Web interface edit records
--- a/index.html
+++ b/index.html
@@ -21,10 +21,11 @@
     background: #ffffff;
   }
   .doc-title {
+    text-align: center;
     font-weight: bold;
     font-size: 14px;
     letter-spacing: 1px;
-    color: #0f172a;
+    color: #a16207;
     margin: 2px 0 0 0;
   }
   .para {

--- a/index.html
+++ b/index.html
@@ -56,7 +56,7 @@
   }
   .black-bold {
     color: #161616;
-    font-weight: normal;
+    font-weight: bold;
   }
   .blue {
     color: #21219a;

---

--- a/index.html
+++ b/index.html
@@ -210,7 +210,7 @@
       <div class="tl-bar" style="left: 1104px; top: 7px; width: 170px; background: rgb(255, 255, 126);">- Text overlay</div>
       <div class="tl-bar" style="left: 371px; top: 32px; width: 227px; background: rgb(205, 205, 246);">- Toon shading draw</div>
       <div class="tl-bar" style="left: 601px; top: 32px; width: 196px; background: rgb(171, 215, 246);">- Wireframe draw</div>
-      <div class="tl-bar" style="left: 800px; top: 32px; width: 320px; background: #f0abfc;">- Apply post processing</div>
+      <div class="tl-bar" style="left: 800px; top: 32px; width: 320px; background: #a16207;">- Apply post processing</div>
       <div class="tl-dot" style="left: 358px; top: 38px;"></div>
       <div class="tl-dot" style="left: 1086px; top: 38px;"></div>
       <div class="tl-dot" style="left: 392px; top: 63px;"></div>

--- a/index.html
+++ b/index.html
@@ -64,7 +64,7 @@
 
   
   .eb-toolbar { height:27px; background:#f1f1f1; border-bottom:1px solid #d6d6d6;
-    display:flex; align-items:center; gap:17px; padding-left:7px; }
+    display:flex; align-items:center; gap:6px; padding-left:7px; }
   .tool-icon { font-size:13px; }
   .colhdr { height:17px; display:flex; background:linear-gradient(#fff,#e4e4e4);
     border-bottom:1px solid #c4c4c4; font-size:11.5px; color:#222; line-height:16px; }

Description of the task:
Show every line above in which the word "weight" is found.

Solved problem:
     font-weight: bold;
-    font-weight: normal;
+    font-weight: bold;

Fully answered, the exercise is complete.